◆ SUPPLIED MATERIAL ◆
****************************************

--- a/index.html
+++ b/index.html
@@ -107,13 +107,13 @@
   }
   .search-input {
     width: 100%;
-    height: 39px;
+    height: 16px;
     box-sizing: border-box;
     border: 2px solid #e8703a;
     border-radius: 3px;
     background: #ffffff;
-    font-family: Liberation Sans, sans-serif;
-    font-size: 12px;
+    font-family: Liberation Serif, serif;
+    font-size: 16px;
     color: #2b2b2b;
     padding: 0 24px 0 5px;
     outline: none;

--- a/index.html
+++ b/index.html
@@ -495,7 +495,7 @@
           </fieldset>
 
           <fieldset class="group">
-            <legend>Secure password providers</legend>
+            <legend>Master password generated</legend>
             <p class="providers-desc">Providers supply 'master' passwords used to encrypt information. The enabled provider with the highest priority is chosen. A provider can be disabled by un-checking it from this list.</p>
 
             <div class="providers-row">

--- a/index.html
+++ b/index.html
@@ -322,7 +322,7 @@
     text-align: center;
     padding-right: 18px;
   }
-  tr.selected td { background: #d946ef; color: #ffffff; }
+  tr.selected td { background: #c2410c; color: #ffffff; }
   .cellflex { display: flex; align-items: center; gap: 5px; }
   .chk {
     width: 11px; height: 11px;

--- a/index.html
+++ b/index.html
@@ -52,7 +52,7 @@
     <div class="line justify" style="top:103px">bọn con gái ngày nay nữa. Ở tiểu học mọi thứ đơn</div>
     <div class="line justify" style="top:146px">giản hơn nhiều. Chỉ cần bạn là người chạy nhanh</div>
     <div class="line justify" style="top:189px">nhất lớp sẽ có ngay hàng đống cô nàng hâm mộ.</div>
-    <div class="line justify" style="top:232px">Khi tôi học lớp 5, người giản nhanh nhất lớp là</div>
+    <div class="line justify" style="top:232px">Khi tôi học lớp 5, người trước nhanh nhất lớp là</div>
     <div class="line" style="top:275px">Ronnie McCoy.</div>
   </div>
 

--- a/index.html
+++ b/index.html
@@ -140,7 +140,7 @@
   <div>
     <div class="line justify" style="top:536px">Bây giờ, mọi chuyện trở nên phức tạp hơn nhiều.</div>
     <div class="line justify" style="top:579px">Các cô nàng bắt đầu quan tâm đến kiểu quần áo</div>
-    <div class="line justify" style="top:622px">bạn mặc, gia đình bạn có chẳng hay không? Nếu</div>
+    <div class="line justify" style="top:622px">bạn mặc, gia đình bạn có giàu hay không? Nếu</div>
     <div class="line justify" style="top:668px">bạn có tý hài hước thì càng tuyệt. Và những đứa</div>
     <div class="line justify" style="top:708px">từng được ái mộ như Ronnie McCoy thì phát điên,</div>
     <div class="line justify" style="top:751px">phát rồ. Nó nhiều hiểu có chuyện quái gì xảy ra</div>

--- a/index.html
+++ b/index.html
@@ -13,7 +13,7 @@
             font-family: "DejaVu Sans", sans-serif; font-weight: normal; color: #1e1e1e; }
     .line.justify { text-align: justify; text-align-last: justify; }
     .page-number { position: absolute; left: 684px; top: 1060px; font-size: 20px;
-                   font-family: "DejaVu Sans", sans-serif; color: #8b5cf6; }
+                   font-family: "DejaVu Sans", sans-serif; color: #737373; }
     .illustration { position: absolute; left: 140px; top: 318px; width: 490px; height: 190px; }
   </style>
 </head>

****************************************

◆ WHAT THIS TASK INVOLVES ◆
Repeat, word for word, all the lines above.

◆ RESPONSE FOR THIS EXERCISE ◆
--- a/index.html
+++ b/index.html
@@ -107,13 +107,13 @@
   }
   .search-input {
     width: 100%;
-    height: 39px;
+    height: 16px;
     box-sizing: border-box;
     border: 2px solid #e8703a;
     border-radius: 3px;
     background: #ffffff;
-    font-family: Liberation Sans, sans-serif;
-    font-size: 12px;
+    font-family: Liberation Serif, serif;
+    font-size: 16px;
     color: #2b2b2b;
     padding: 0 24px 0 5px;
     outline: none;

--- a/index.html
+++ b/index.html
@@ -495,7 +495,7 @@
           </fieldset>
 
           <fieldset class="group">
-            <legend>Secure password providers</legend>
+            <legend>Master password generated</legend>
             <p class="providers-desc">Providers supply 'master' passwords used to encrypt information. The enabled provider with the highest priority is chosen. A provider can be disabled by un-checking it from this list.</p>
 
             <div class="providers-row">

--- a/index.html
+++ b/index.html
@@ -322,7 +322,7 @@
     text-align: center;
     padding-right: 18px;
   }
-  tr.selected td { background: #d946ef; color: #ffffff; }
+  tr.selected td { background: #c2410c; color: #ffffff; }
   .cellflex { display: flex; align-items: center; gap: 5px; }
   .chk {
     width: 11px; height: 11px;

--- a/index.html
+++ b/index.html
@@ -52,7 +52,7 @@
     <div class="line justify" style="top:103px">bọn con gái ngày nay nữa. Ở tiểu học mọi thứ đơn</div>
     <div class="line justify" style="top:146px">giản hơn nhiều. Chỉ cần bạn là người chạy nhanh</div>
     <div class="line justify" style="top:189px">nhất lớp sẽ có ngay hàng đống cô nàng hâm mộ.</div>
-    <div class="line justify" style="top:232px">Khi tôi học lớp 5, người giản nhanh nhất lớp là</div>
+    <div class="line justify" style="top:232px">Khi tôi học lớp 5, người trước nhanh nhất lớp là</div>
     <div class="line" style="top:275px">Ronnie McCoy.</div>
   </div>
 

--- a/index.html
+++ b/index.html
@@ -140,7 +140,7 @@
   <div>
     <div class="line justify" style="top:536px">Bây giờ, mọi chuyện trở nên phức tạp hơn nhiều.</div>
     <div class="line justify" style="top:579px">Các cô nàng bắt đầu quan tâm đến kiểu quần áo</div>
-    <div class="line justify" style="top:622px">bạn mặc, gia đình bạn có chẳng hay không? Nếu</div>
+    <div class="line justify" style="top:622px">bạn mặc, gia đình bạn có giàu hay không? Nếu</div>
     <div class="line justify" style="top:668px">bạn có tý hài hước thì càng tuyệt. Và những đứa</div>
     <div class="line justify" style="top:708px">từng được ái mộ như Ronnie McCoy thì phát điên,</div>
     <div class="line justify" style="top:751px">phát rồ. Nó nhiều hiểu có chuyện quái gì xảy ra</div>

--- a/index.html
+++ b/index.html
@@ -13,7 +13,7 @@
             font-family: "DejaVu Sans", sans-serif; font-weight: normal; color: #1e1e1e; }
     .line.justify { text-align: justify; text-align-last: justify; }
     .page-number { position: absolute; left: 684px; top: 1060px; font-size: 20px;
-                   font-family: "DejaVu Sans", sans-serif; color: #8b5cf6; }
+                   font-family: "DejaVu Sans", sans-serif; color: #737373; }
     .illustration { position: absolute; left: 140px; top: 318px; width: 490px; height: 190px; }
   </style>
 </head>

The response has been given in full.